Interruption of the blood supply of the femoral head can occur at a critical stage during its development, which may be compounded by the repetitive microtrauma of activities of daily living. As the blood supply is interrupted, bone cells die (avascular necrosis), with growth of the head occurring in an asymmetric manner and where healing is limited. The progression of this condition ultimately is known as osteochondrosis and in the hip is known by the eponymous name of Perthes’ disease (and in the case of the capitellum of the elbow, is known as Panner’s disease). In its most severe form the femoral head collapses to result in a completely abnormal contour and incongruity of the joint (arrows).
Perthes’ disease occurs in a slightly younger age group than those patients presenting with SUCFE; typically in the eight to ten year old range. Once again, compare the contour of the femoral head in the case below with the normal case shown previously (Figure 2).
Children may often present with sudden pain and stiffness of their hip, for which the causes are numerous, including the cases already discussed.
Another cause is infection of the joint, known as septic arthritis as seen in the case below. The first manifestation of this condition is increased fluid in the joint known as an effusion (arrows). Other causes for an effusion include reactive/toxic synovitis as well as inflammatory arthritis such that due to juvenile chronic arthritis (JCA).

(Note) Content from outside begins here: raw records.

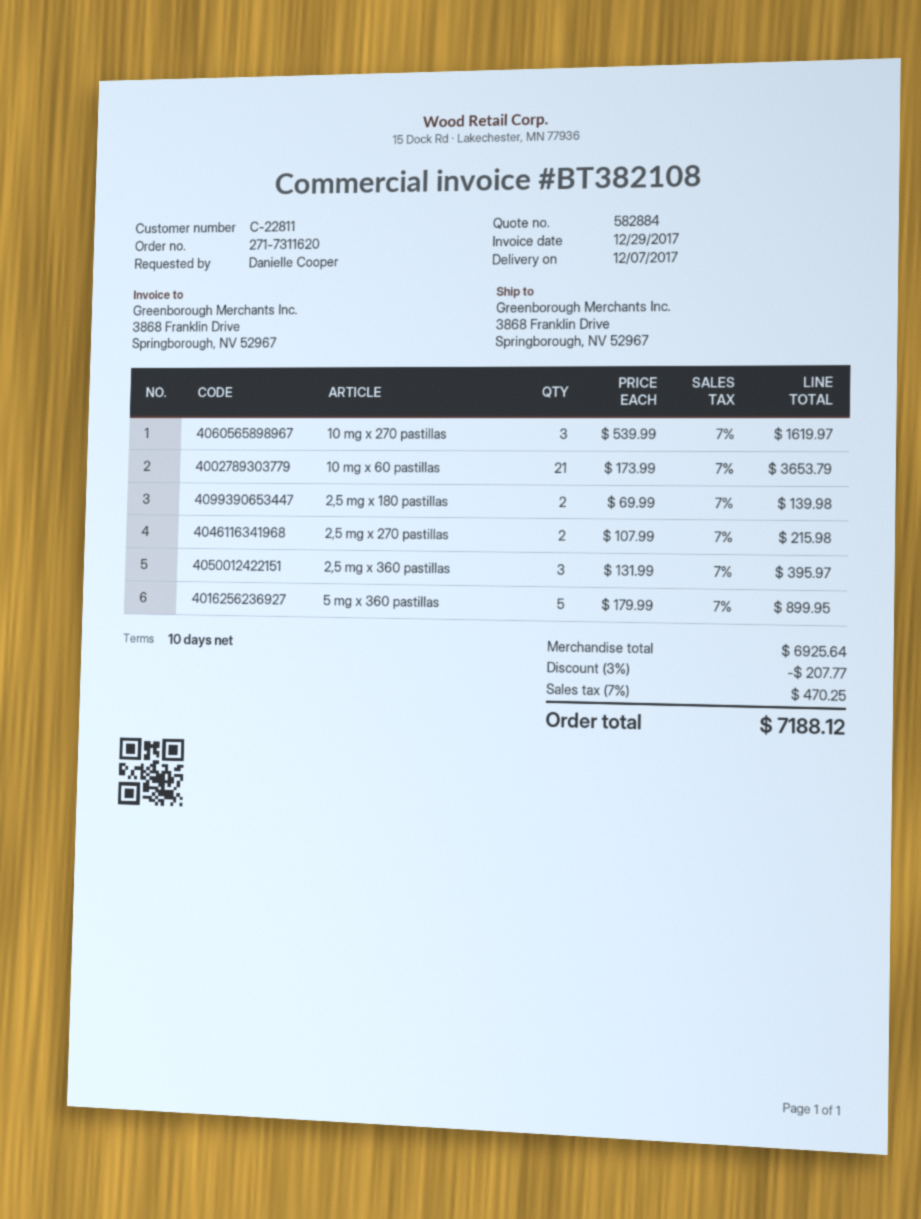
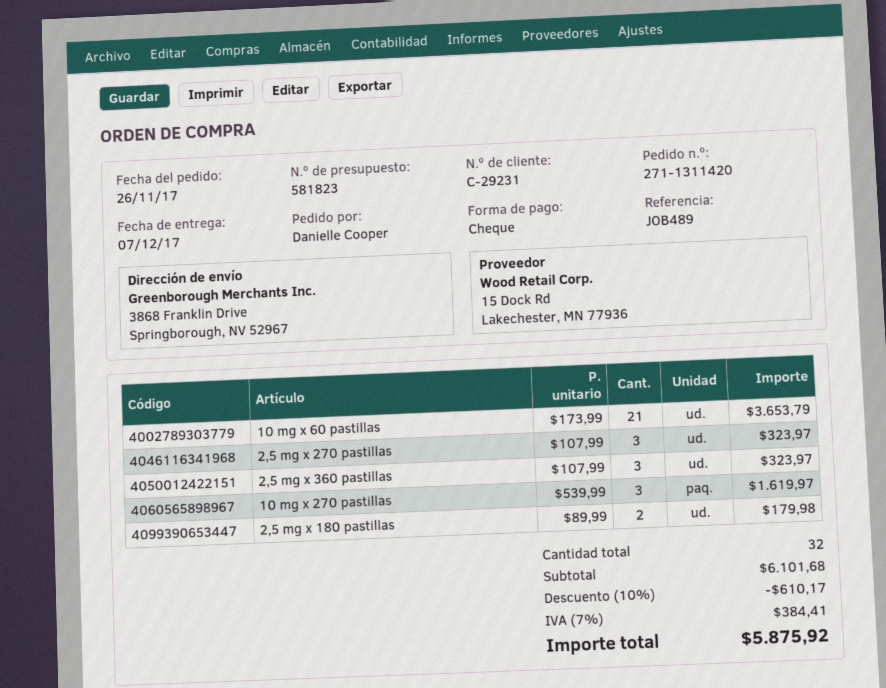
quote number: 582884 -> 581823
order number: 271-7311620 -> 271-1311420
customer number: C-22811 -> C-29231
2,5 mg x 180 pastillas: 2 x 69.99 = 139.98 -> 2 x 89.99 = 179.98
2,5 mg x 270 pastillas: 2 x 107.99 = 215.98 -> 3 x 107.99 = 323.97
2,5 mg x 360 pastillas: 3 x 131.99 = 395.97 -> 3 x 107.99 = 323.97
5 mg x 360 pastillas: 5 x 179.99 = 899.95 -> none
subtotal: 6925.64 -> 6101.68
discount: 3% = 207.77 -> 10% = 610.17
tax: 7% = 470.25 -> 7% = 384.41
total: 7188.12 -> 5875.92

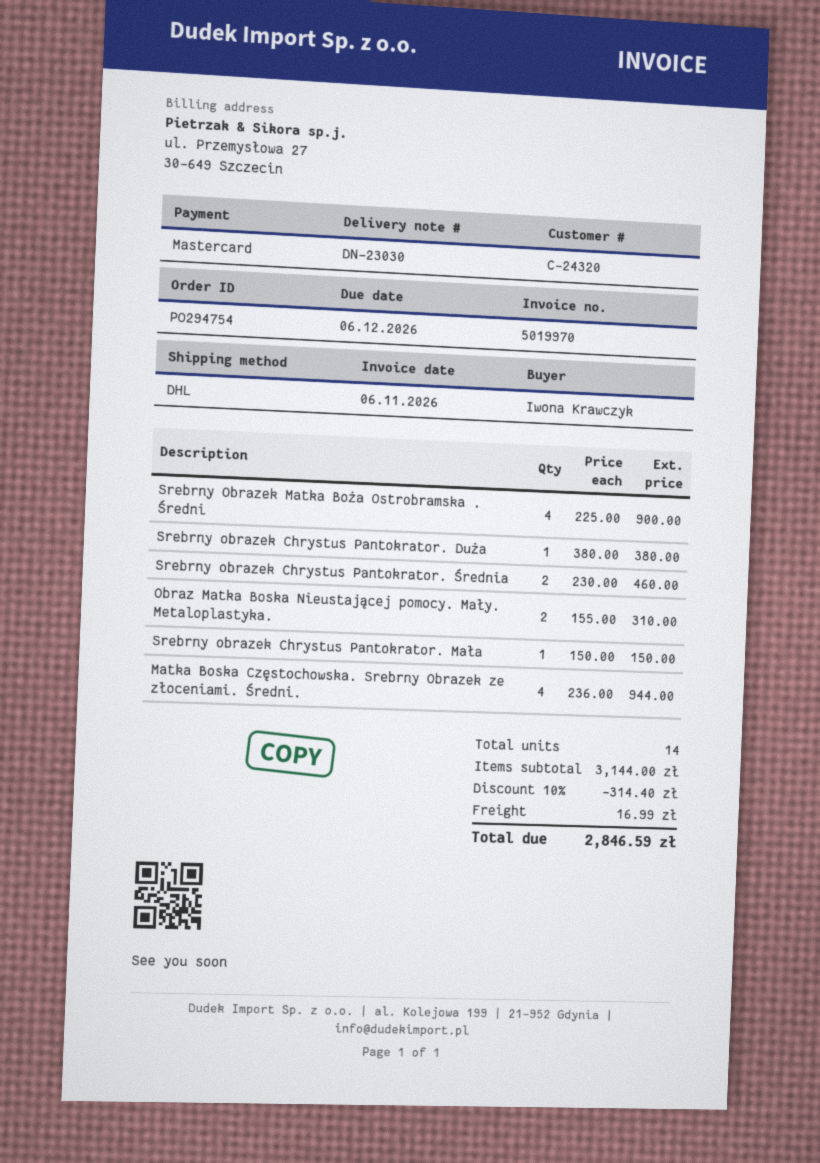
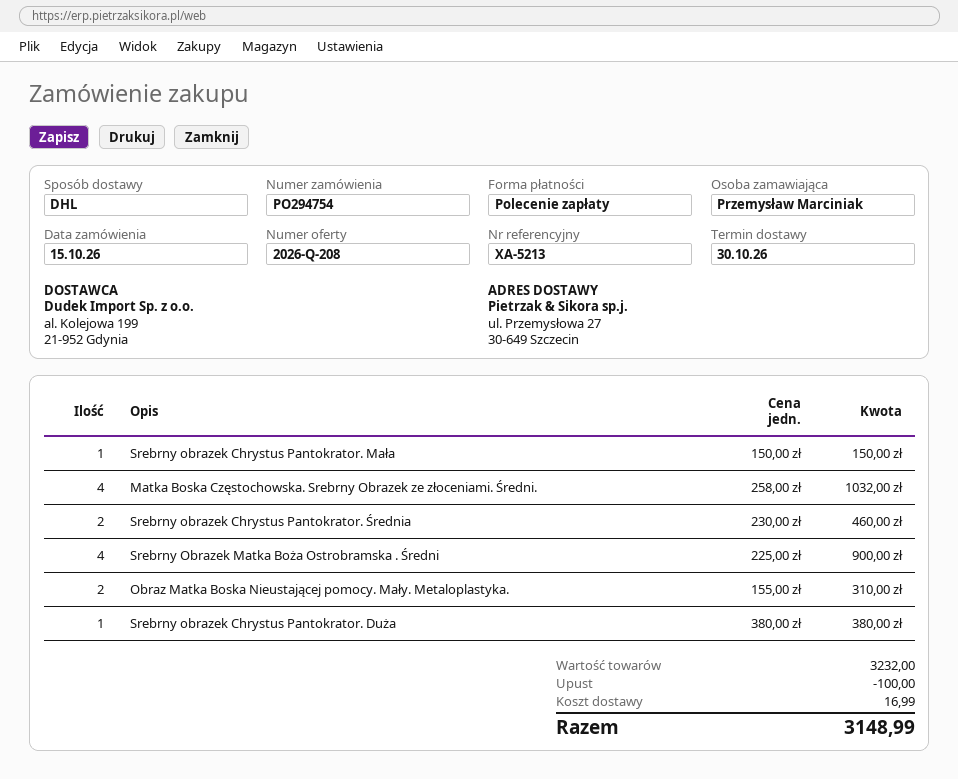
ordered by: Iwona Krawczyk -> Przemysław Marciniak
payment method: Mastercard -> direct debit
Matka Boska Częstochowska. Srebrny Obrazek ze złoceniami. Średni.: 4 x 236.00 = 944.00 -> 4 x 258.00 = 1032.00
subtotal: 3144.00 -> 3232.00
discount: 314.40 -> 100.00
total: 2846.59 -> 3148.99

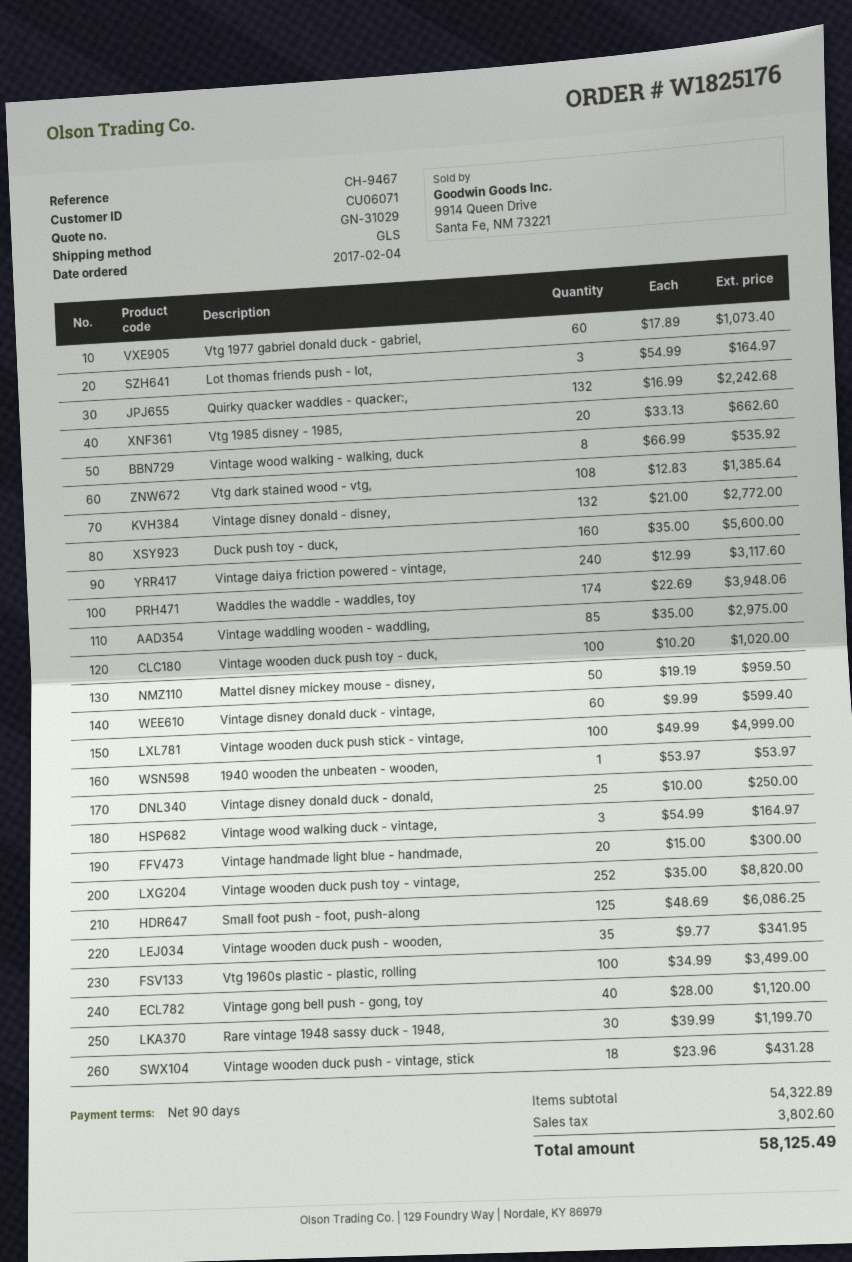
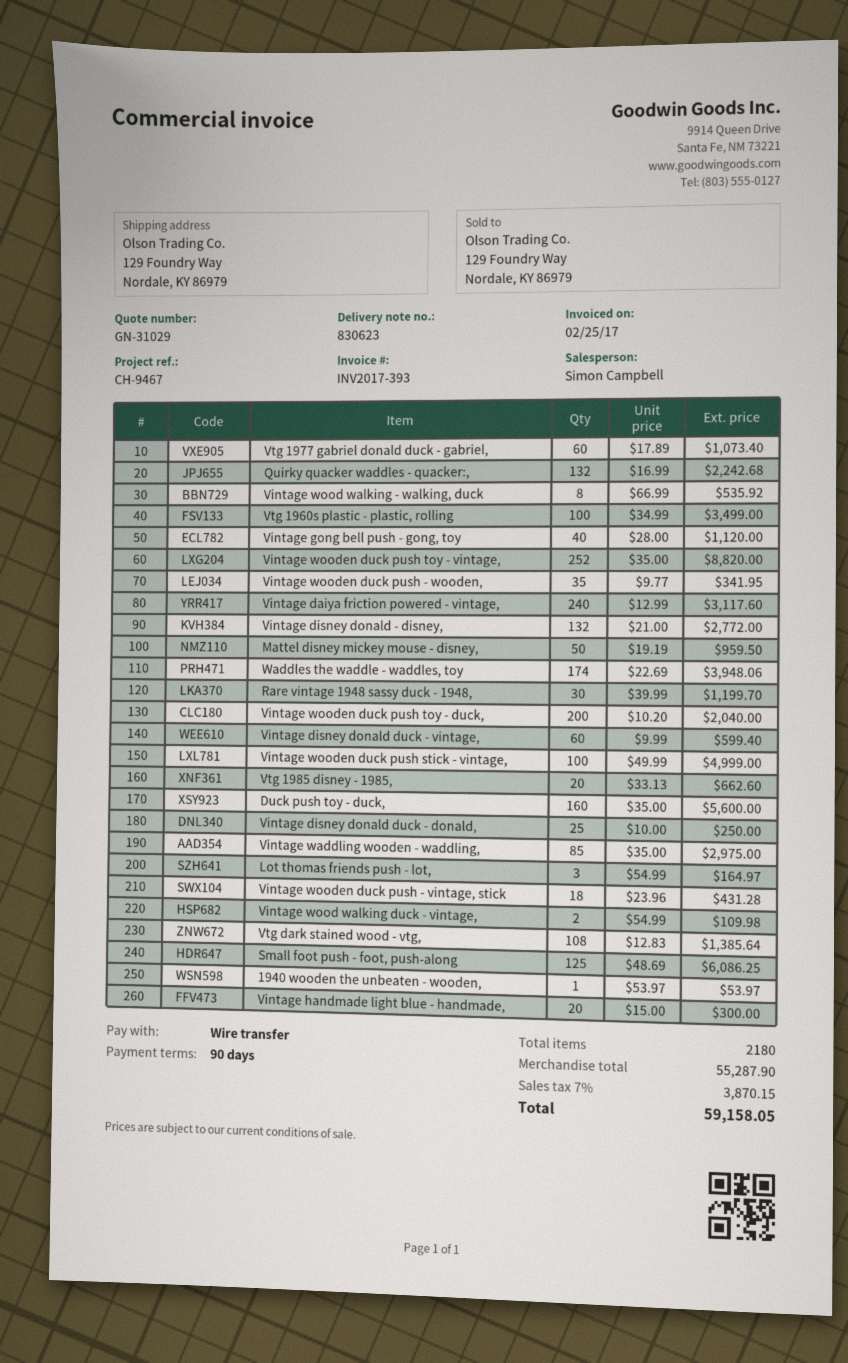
Vintage wooden duck push toy - duck,: 100 x 10.20 = 1020.00 -> 200 x 10.20 = 2040.00
Vintage wood walking duck - vintage,: 3 x 54.99 = 164.97 -> 2 x 54.99 = 109.98
subtotal: 54322.89 -> 55287.90
tax: 3802.60 -> 3870.15
total: 58125.49 -> 59158.05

Septic arthritis caused by bacteria is typically a surgical emergency, as the joint provides the bacteria with easy access to the blood stream and can therefore rapidly lead to systemic septic shock and circulatory collapse. Further to this, chemicals released by the immune system in an attempt to destroy the bacteria within the joint unfortunately come into contact with the cartilage, where it is extremely toxic to the cartilage cells.
Septic arthritis can therefore result in rapid cartilage loss, which when occurs, is irreversible and thus predispose to the development of the early onset of osteoarthritis.
Assessment of non-bony structures
MRI is also used to assess non-bony (non-osseous) structures. In this case, the below young child presented with pain following a twisting injury, where a labral tear is present (arrow), peeled off its acetabular base (A) as is the joint capsule (double arrows). The diagnosis in this case was an episode of hip subluxation (partial instability), however without dislocation (complete instability).